- [DIRECTIONS FOR THIS TASK]: Set down exactly the lines below between the line holding "align-items: center ->" and the line holding "none -> <div>Select", inclusive; no other line belongs in the answer.

- [GIVEN INFORMATION]:
+ + + + +

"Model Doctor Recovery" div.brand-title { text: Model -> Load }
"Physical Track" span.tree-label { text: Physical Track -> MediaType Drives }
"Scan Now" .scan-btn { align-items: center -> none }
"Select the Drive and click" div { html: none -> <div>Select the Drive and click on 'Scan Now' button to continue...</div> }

+ + + + +

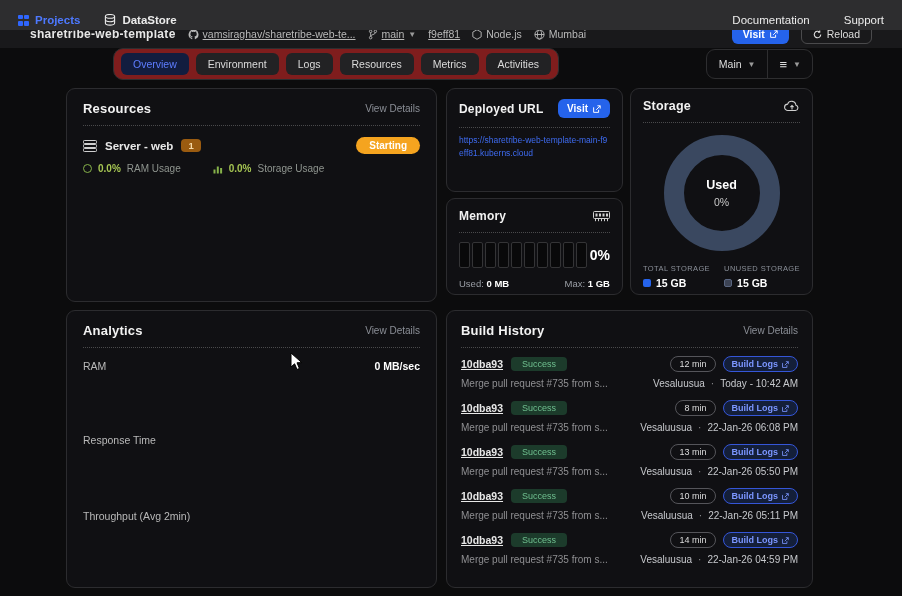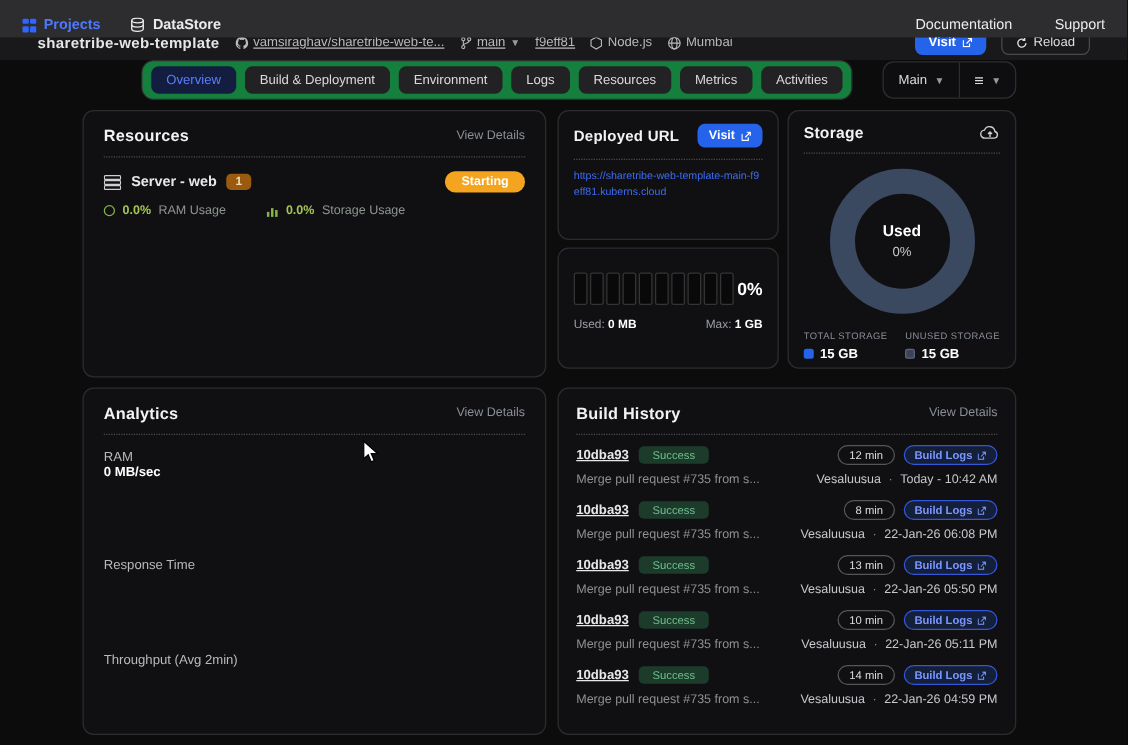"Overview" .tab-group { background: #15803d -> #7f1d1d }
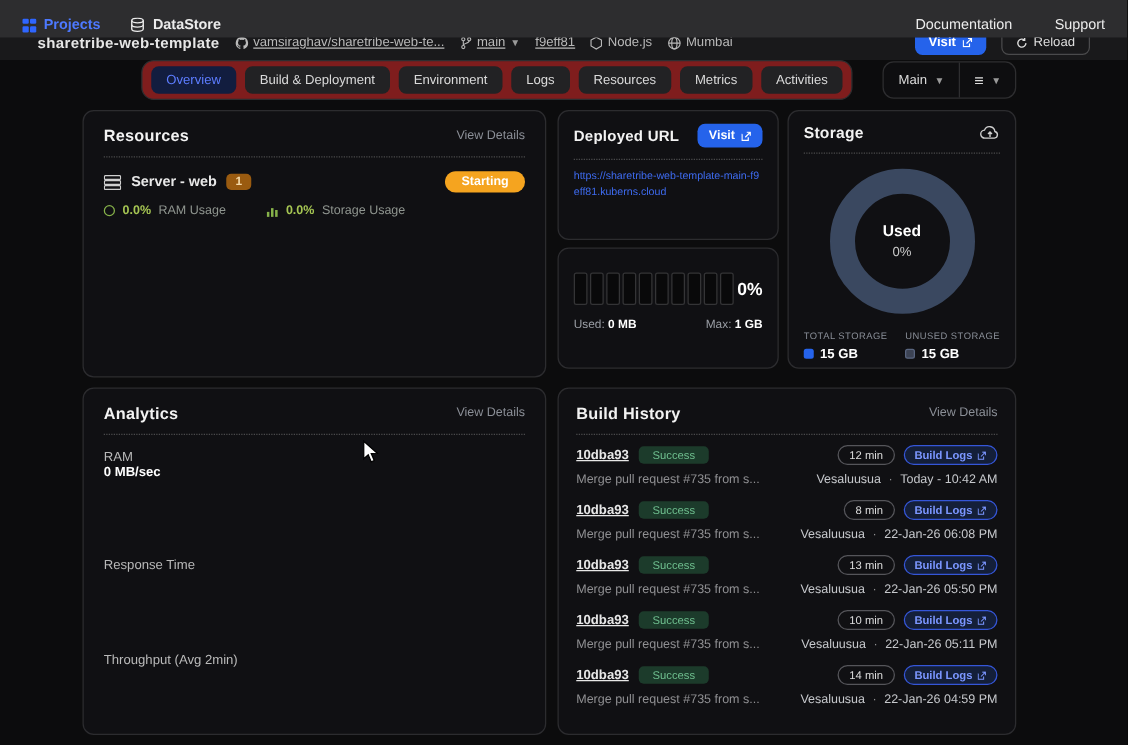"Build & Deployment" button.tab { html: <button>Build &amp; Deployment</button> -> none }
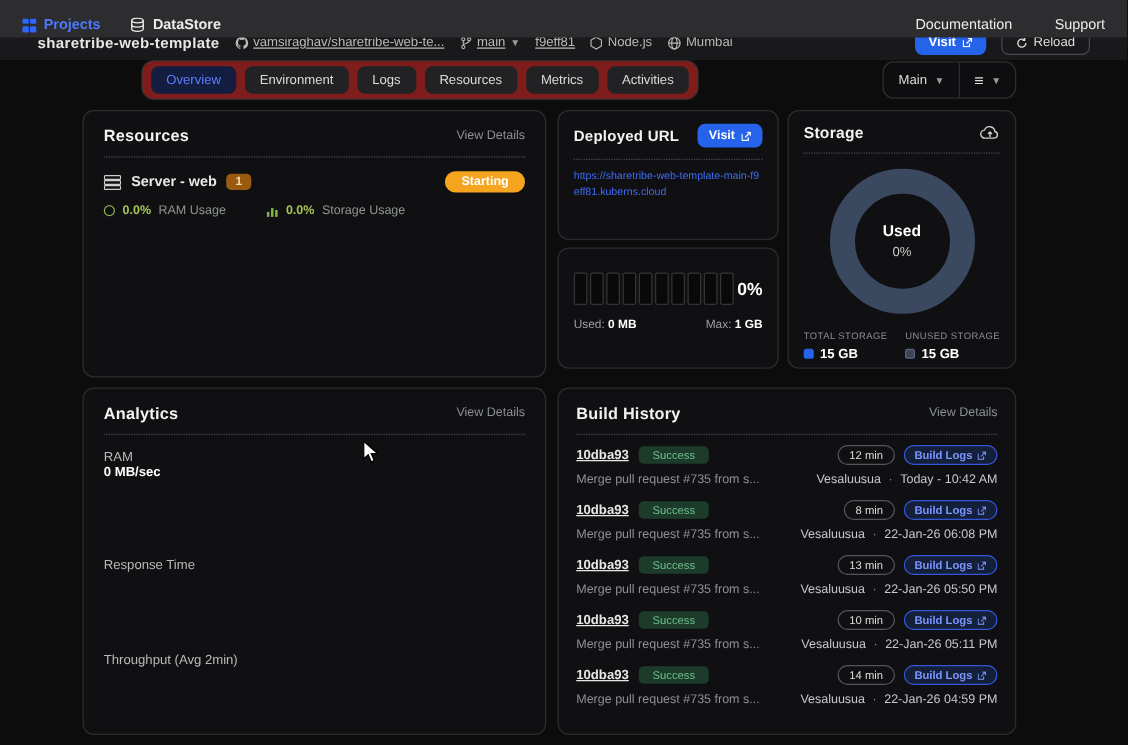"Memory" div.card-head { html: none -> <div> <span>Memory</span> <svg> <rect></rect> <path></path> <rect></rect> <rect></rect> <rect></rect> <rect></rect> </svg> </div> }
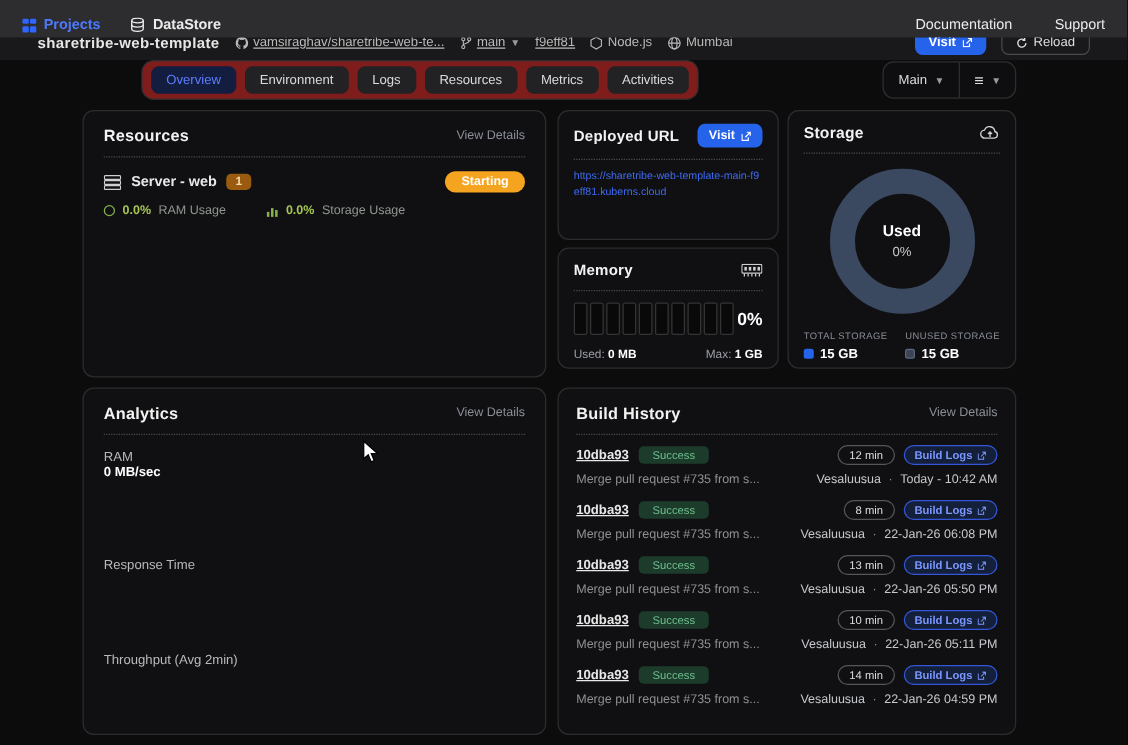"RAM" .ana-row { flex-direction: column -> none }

+ + + + +

- [FINAL ANSWER]:
"Scan Now" .scan-btn { align-items: center -> none }
"Select the Drive and click" div { html: none -> <div>Select the Drive and click on 'Scan Now' button to continue...</div> }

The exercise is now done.